◆ REQUIREMENT: Every line of the entries that holds the word "failure" is to be copied.

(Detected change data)
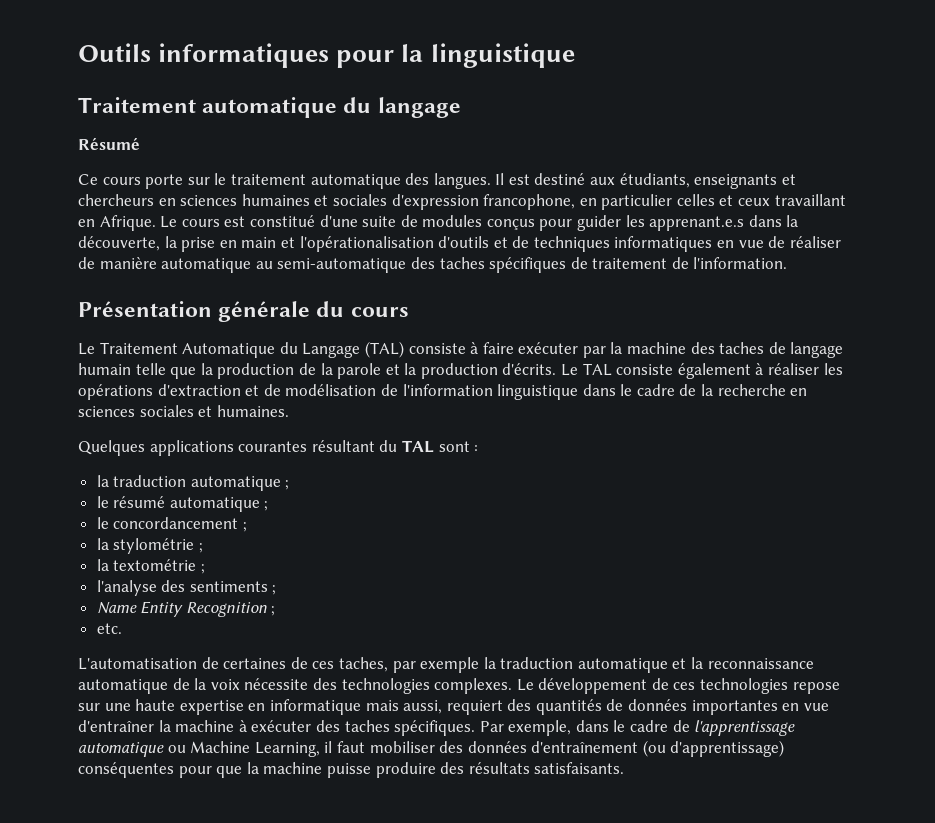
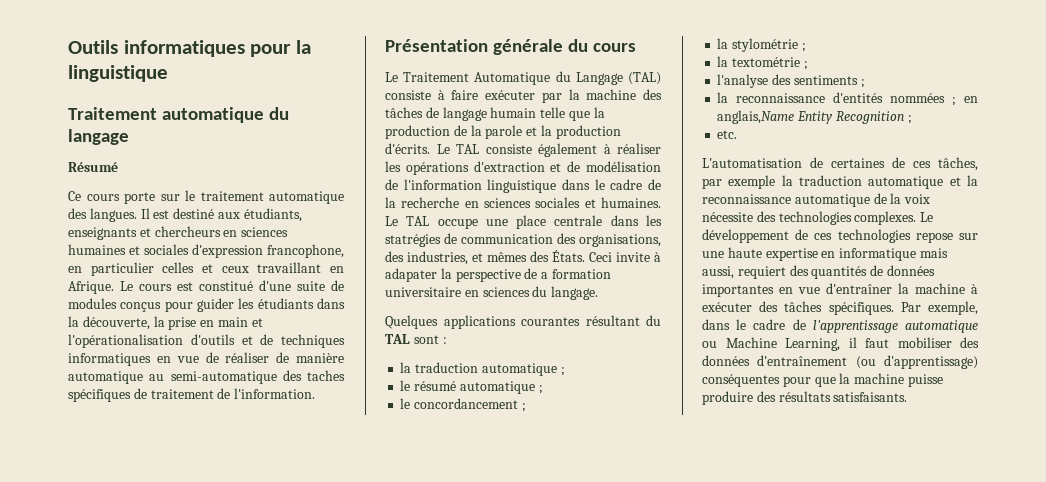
- Le cours est constitué d'une suite de modules conçus pour guider les apprenant.e.s dans la découverte, la prise en main et l'opérationalisation d'outils et de techniques informatiques en vue de réaliser de manière automatique au semi-automatique des taches spécifiques de traitement de l'information.
+ Le cours est constitué d'une suite de modules conçus pour guider les étudiants dans la découverte, la prise en main et l'opérationalisation d'outils et de techniques informatiques en vue de réaliser de manière automatique au semi-automatique des taches spécifiques de traitement de l'information.
- Le Traitement Automatique du Langage (TAL) consiste à faire exécuter par la machine des taches de langage humain telle que la production de la parole et la production d'écrits.
+ Le Traitement Automatique du Langage (TAL) consiste à faire exécuter par la machine des tâches de langage humain telle que la production de la parole et la production d'écrits.
+ Le TAL occupe une place centrale dans les statrégies de communication des organisations, des industries, et mêmes des États. Ceci invite à adapater la perspective de a formation universitaire en sciences du langage.
- Name Entity Recognition ;
+ la reconnaissance d'entités nommées ; en anglais,Name Entity Recognition ;
- L'automatisation de certaines de ces taches, par exemple la traduction automatique et la reconnaissance automatique de la voix nécessite des technologies complexes.
+ L'automatisation de certaines de ces tâches, par exemple la traduction automatique et la reconnaissance automatique de la voix nécessite des technologies complexes.
- Le développement de ces technologies repose sur une haute expertise en informatique mais aussi, requiert des quantités de données importantes en vue d'entraîner la machine à exécuter des taches spécifiques.
+ Le développement de ces technologies repose sur une haute expertise en informatique mais aussi, requiert des quantités de données importantes en vue d'entraîner la machine à exécuter des tâches spécifiques.

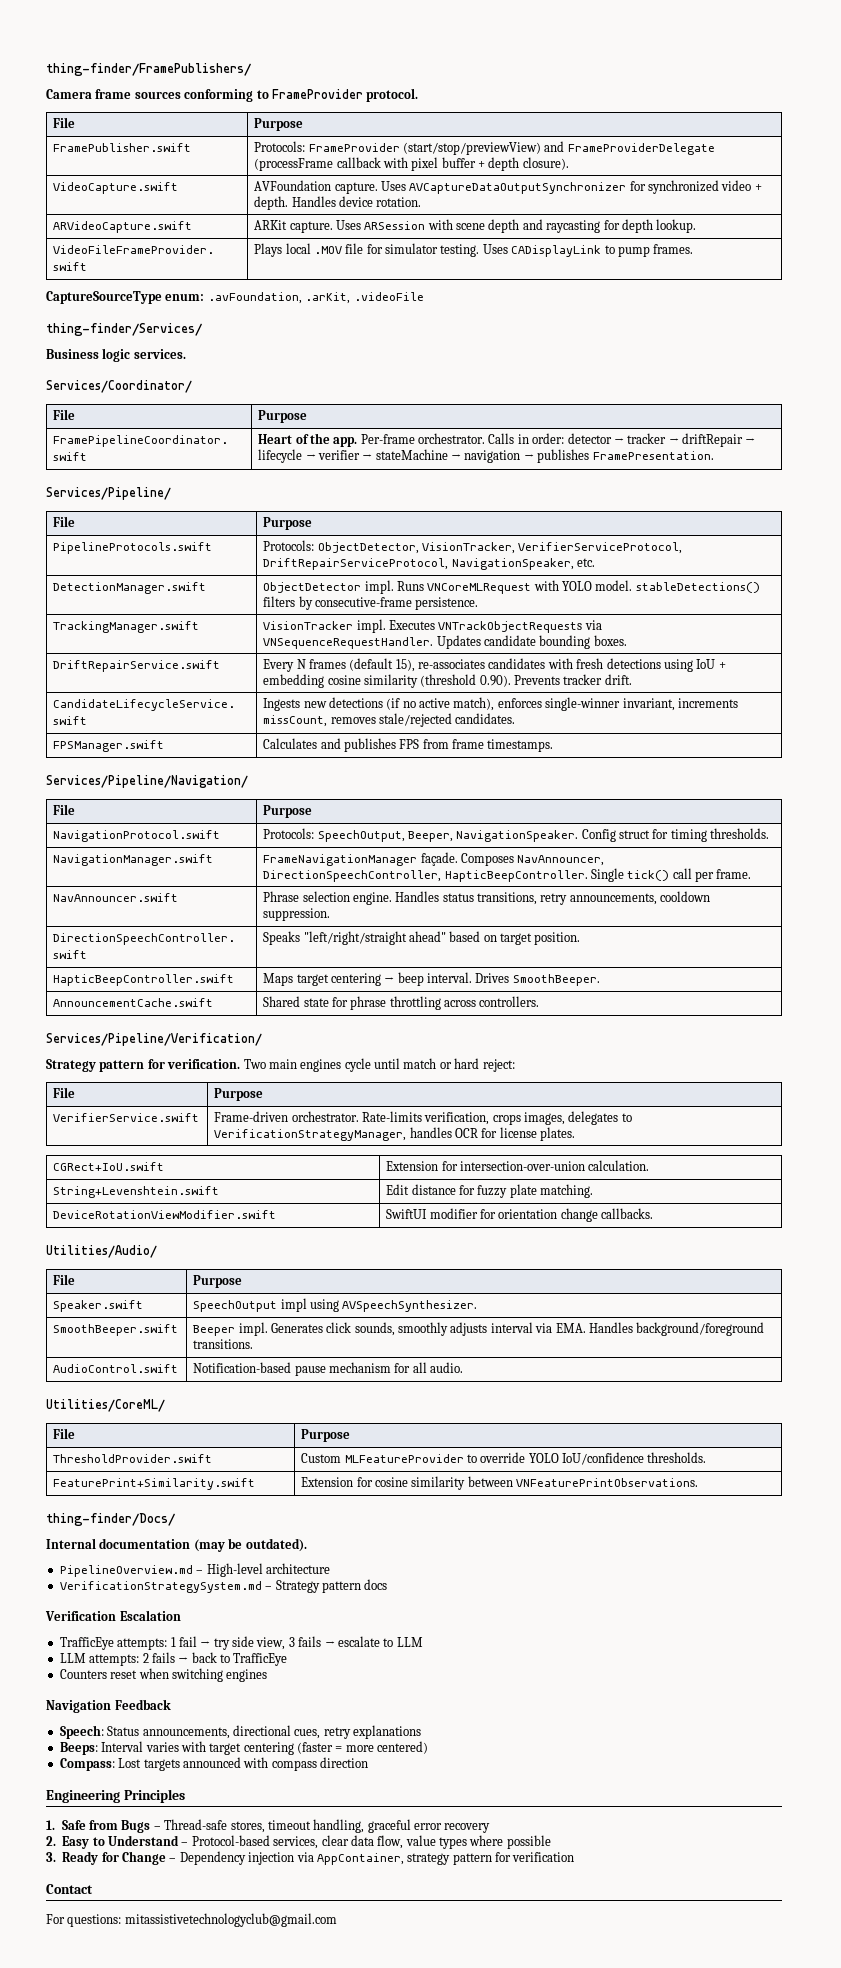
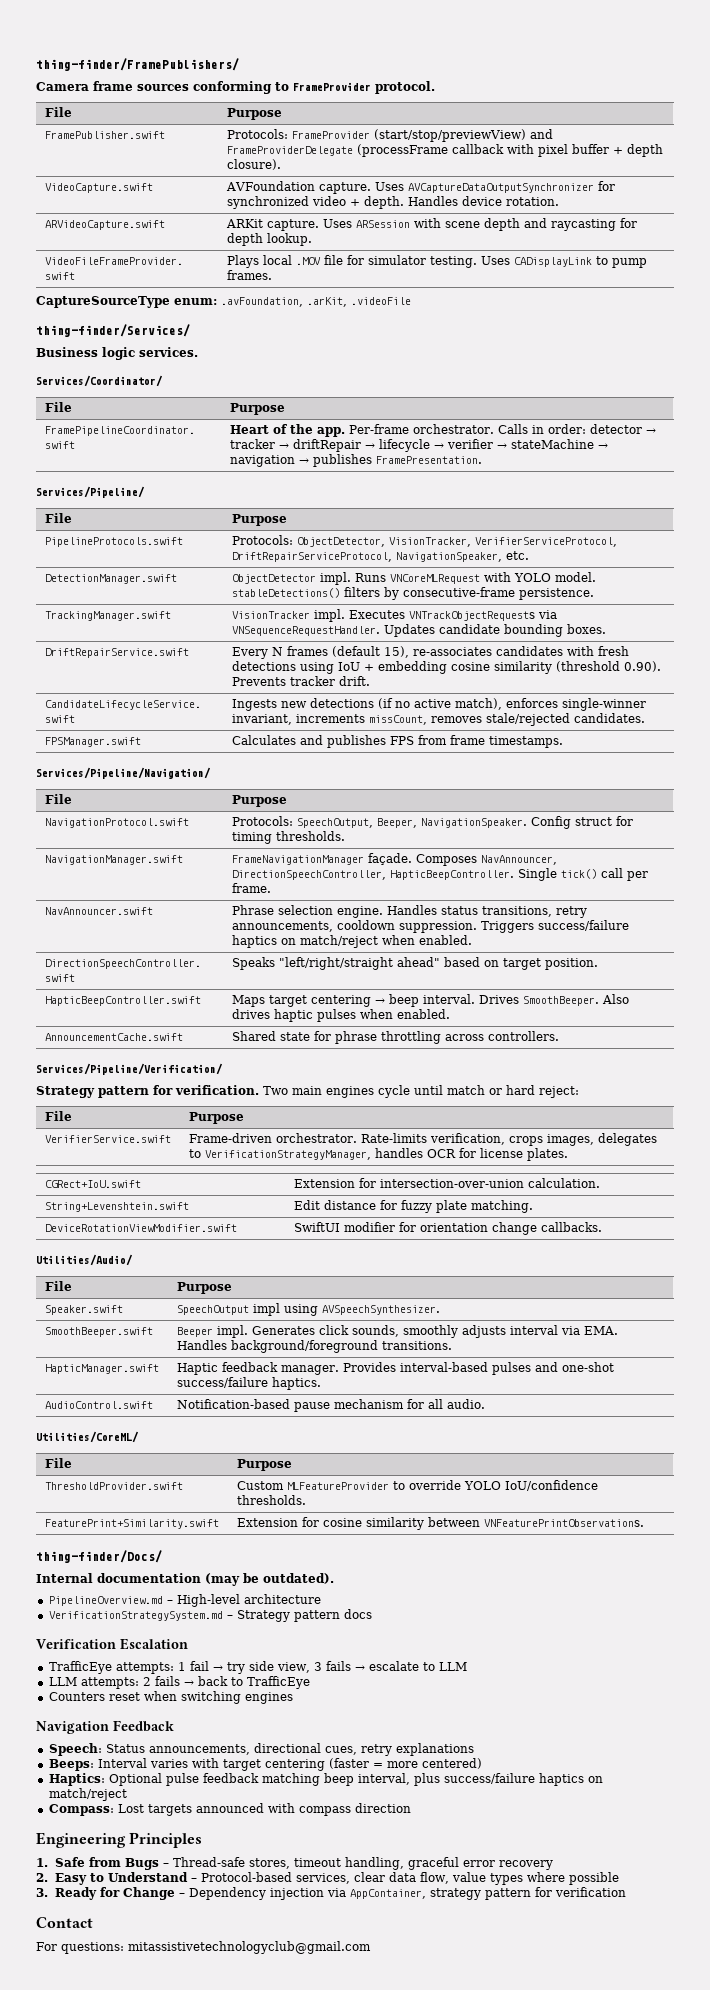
- NavAnnouncer.swift | Phrase selection engine. Handles status transitions, retry announcements, cooldown suppression.
+ NavAnnouncer.swift | Phrase selection engine. Handles status transitions, retry announcements, cooldown suppression. Triggers success/failure haptics on match/reject when enabled.
- HapticBeepController.swift | Maps target centering → beep interval. Drives SmoothBeeper.
+ HapticBeepController.swift | Maps target centering → beep interval. Drives SmoothBeeper. Also drives haptic pulses when enabled.
+ HapticManager.swift | Haptic feedback manager. Provides interval-based pulses and one-shot success/failure haptics.
+ Haptics: Optional pulse feedback matching beep interval, plus success/failure haptics on match/reject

◆ EXPECTED ANSWER:
+ NavAnnouncer.swift | Phrase selection engine. Handles status transitions, retry announcements, cooldown suppression. Triggers success/failure haptics on match/reject when enabled.
+ HapticManager.swift | Haptic feedback manager. Provides interval-based pulses and one-shot success/failure haptics.
+ Haptics: Optional pulse feedback matching beep interval, plus success/failure haptics on match/reject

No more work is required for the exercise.